Aloha Daughters of the Goddess,

This Winter we have been blessed by the rains that have turned the hills of the Bay Area vibrant green.  When I look up the world seems to be filled with blossoming trees.  In this time of buds and blooms, it feels perfect to celebrate the Goddess of seeds Awehai.

Celebrate Awehai

Iroquois Goddess of the Earth/Sky, Harvest,
Tradition, Growth, Longevity & Community

Monday, March 4th, 2019, 7:30 pm
Waning Moon in Aquarius Sun in Pisces

Concord locale/Directions given upon RSVP
$30 one-time exchange / $15 newcomers

Awehai is an Iroquois Goddess of the Sky and the Earth. She originally lived in the Sky. As fell to Earth one day She grabbed all the seeds and animals, and landed on the back of a Turtle.  As Awehai spread all the seeds and freed all the animals the fertile Earth was created.  As She walked on this new Earth and continued to spread the seeds and animals it was filled with all of Her beauty and magic.  She created the Iroquois people to take care of the new world. Awehai is the Goddess of fertility, of growth and care of the community.

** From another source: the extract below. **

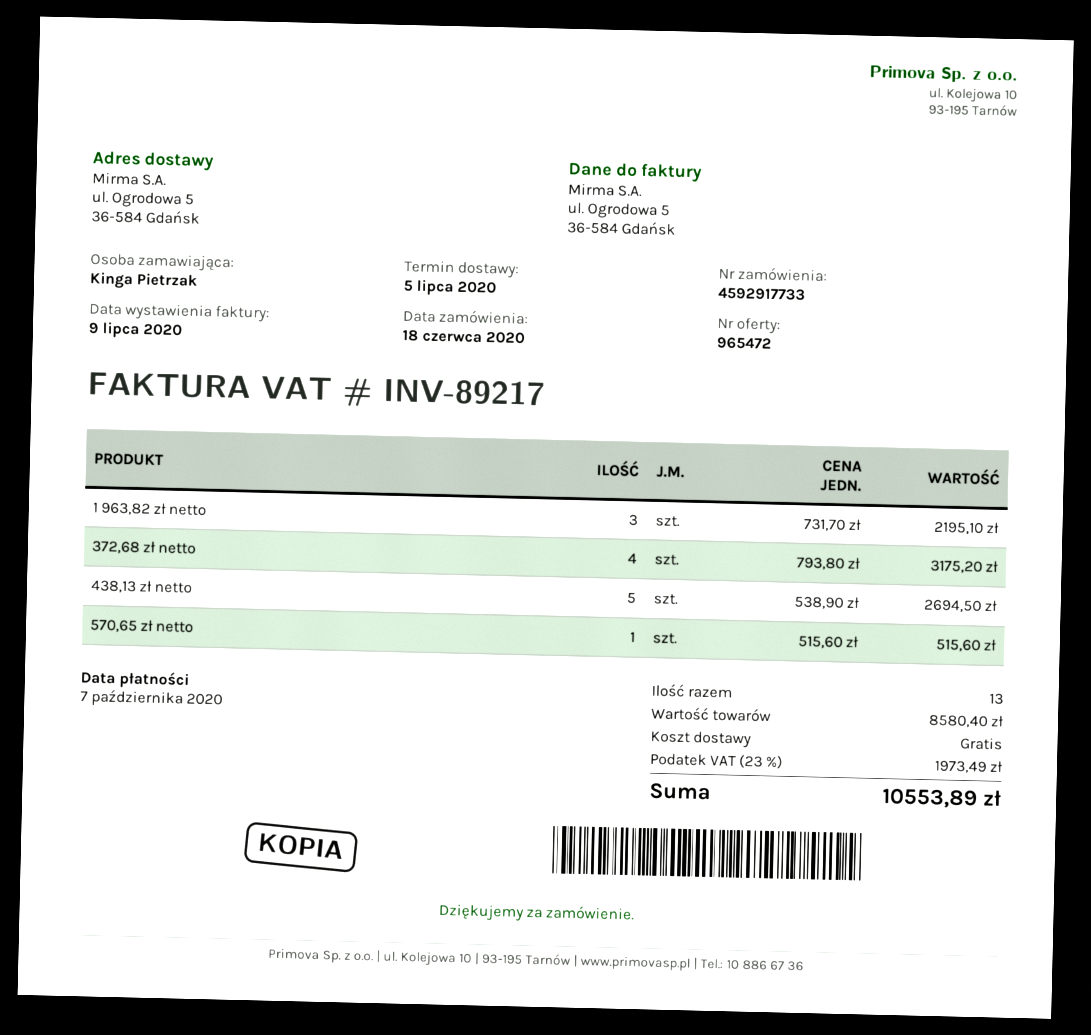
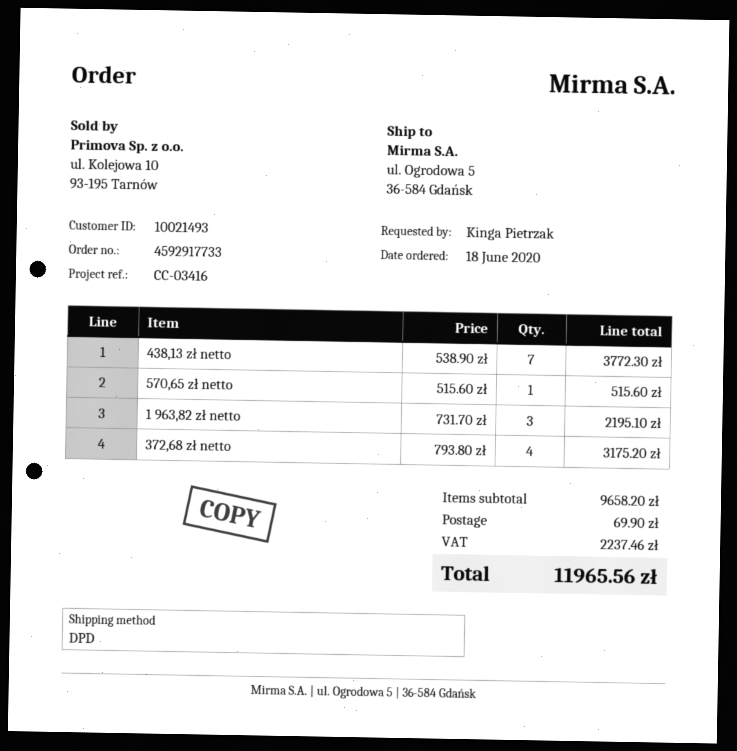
438,13 zł netto: 5 x 538.90 = 2694.50 -> 7 x 538.90 = 3772.30
subtotal: 8580.40 -> 9658.20
shipping: 0.00 -> 69.90
tax: 1973.49 -> 2237.46
total: 10553.89 -> 11965.56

Awehai is the Goddess of family in the Iroquois peoples. One of Her sacred fruits is the strawberry. The strawberry has lots of seeds on the outside of the fruit, it represents the community living together. The Iroquois culture was matrilineal where the women were stewards of the land and were the clan leaders.

The Iroquois nation’s true name is Haudenosaunee meaning “people of the long house.” They live in the Northeastern United States and Eastern Canada. The Iroquois have had a huge impact on history. They have a long history of diplomacy and parts of the U.S. Constitution are based on the Iroquois Great Law of Peace.

In this time of starting seeds what you do you want to cultivate in your life that can bring you longevity and sustainability? Many of seeds and crops that Iroquois have been planting for generations have become extinct or hard to find. There is large effort in the U.S., and especially with the Iroquois Seed Stewardship program, to save seeds so all will have access to heritage plants. The reason that saving and cultivating heritage seeds is important is best described by Rowen White of the Native American Seed Sanctuary.  He said “When their seeds disappear, so do their ceremonies, language, songs, farming practices, and connections to their ancestors.” In this time of saving native seeds and indigenous ways, let us come together and remember as a spiritual community, to celebrate Awehai.

For the altar, please bring a green or yellow candle in a glass container. Please bring any images of Her, or Her symbols which are Strawberry, Turtles, Seeds, and Animals.